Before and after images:
# # # #

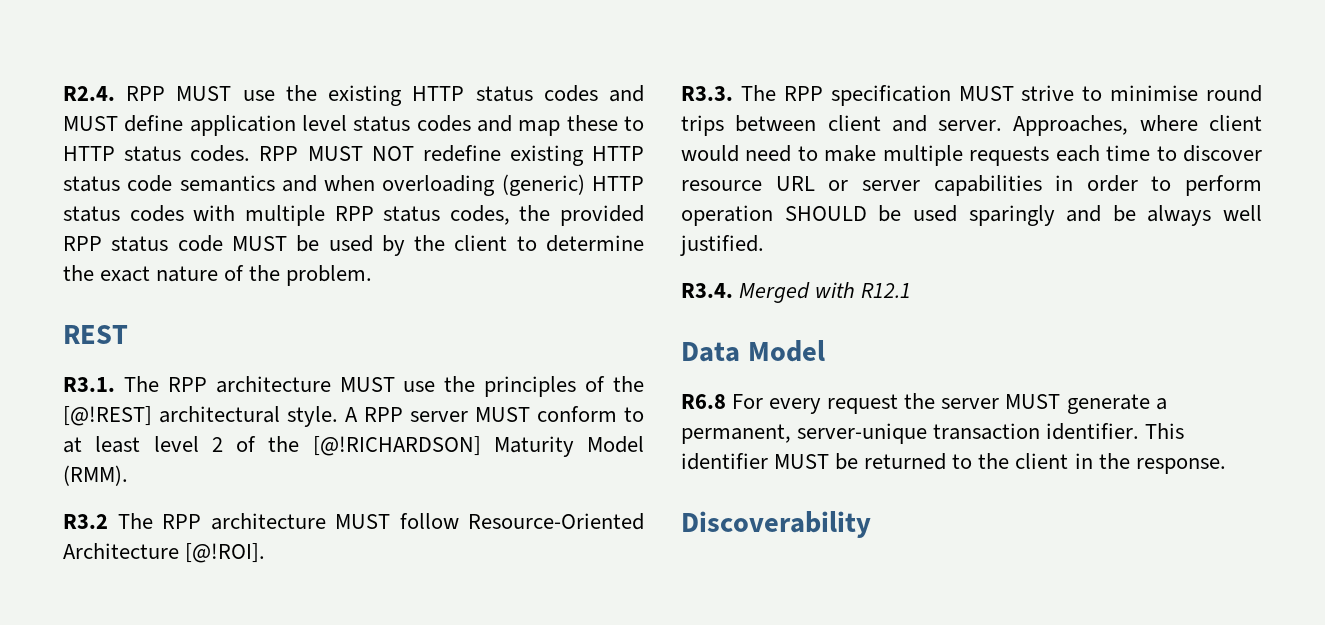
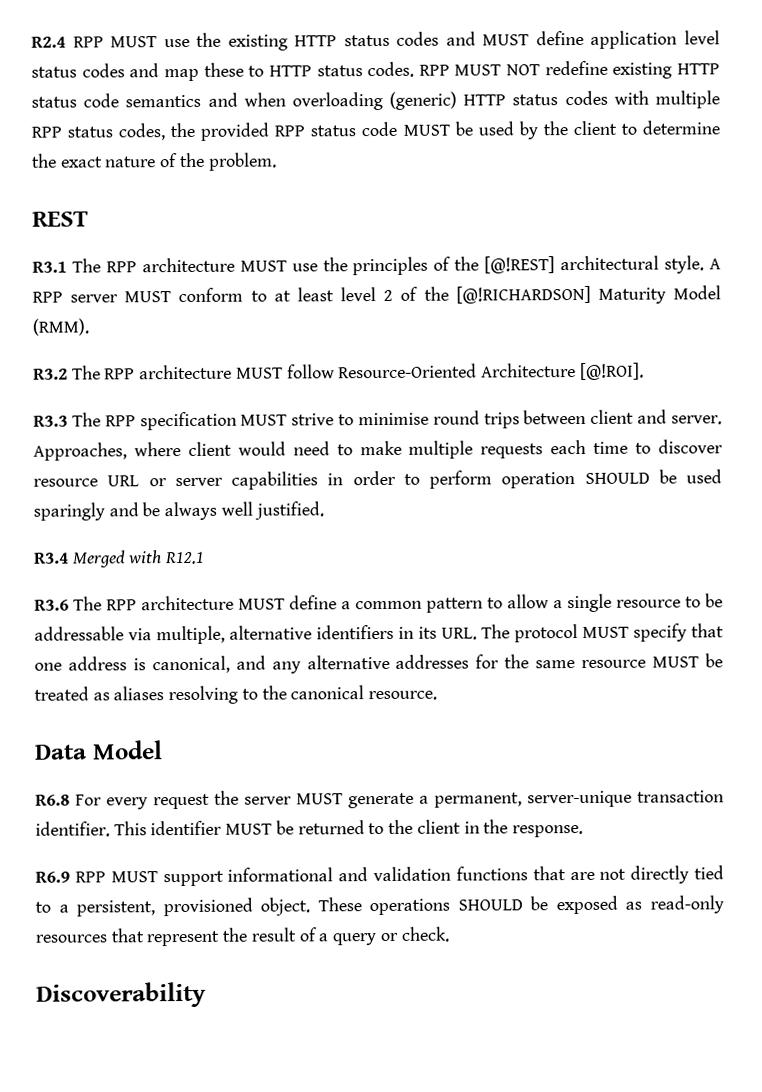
- R2.4. RPP MUST use the existing HTTP status codes and MUST define application level status codes and map these to HTTP status codes.
+ R2.4 RPP MUST use the existing HTTP status codes and MUST define application level status codes and map these to HTTP status codes.
- R3.1. The RPP architecture MUST use the principles of the [@!REST] architectural style.
+ R3.1 The RPP architecture MUST use the principles of the [@!REST] architectural style.
- R3.3. The RPP specification MUST strive to minimise round trips between client and server.
+ R3.3 The RPP specification MUST strive to minimise round trips between client and server.
- R3.4. Merged with R12.1
+ R3.4 Merged with R12.1
+ R3.6 The RPP architecture MUST define a common pattern to allow a single resource to be addressable via multiple, alternative identifiers in its URL. The protocol MUST specify that one address is canonical, and any alternative addresses for the same resource MUST be treated as aliases resolving to the canonical resource.
+ R6.9 RPP MUST support informational and validation functions that are not directly tied to a persistent, provisioned object. These operations SHOULD be exposed as read-only resources that represent the result of a query or check.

# # # #

| Your objective |
Repeat the data exactly in full, omitting its pictures.

| Response |
- R2.4. RPP MUST use the existing HTTP status codes and MUST define application level status codes and map these to HTTP status codes.
+ R2.4 RPP MUST use the existing HTTP status codes and MUST define application level status codes and map these to HTTP status codes.
- R3.1. The RPP architecture MUST use the principles of the [@!REST] architectural style.
+ R3.1 The RPP architecture MUST use the principles of the [@!REST] architectural style.
- R3.3. The RPP specification MUST strive to minimise round trips between client and server.
+ R3.3 The RPP specification MUST strive to minimise round trips between client and server.
- R3.4. Merged with R12.1
+ R3.4 Merged with R12.1
+ R3.6 The RPP architecture MUST define a common pattern to allow a single resource to be addressable via multiple, alternative identifiers in its URL. The protocol MUST specify that one address is canonical, and any alternative addresses for the same resource MUST be treated as aliases resolving to the canonical resource.
+ R6.9 RPP MUST support informational and validation functions that are not directly tied to a persistent, provisioned object. These operations SHOULD be exposed as read-only resources that represent the result of a query or check.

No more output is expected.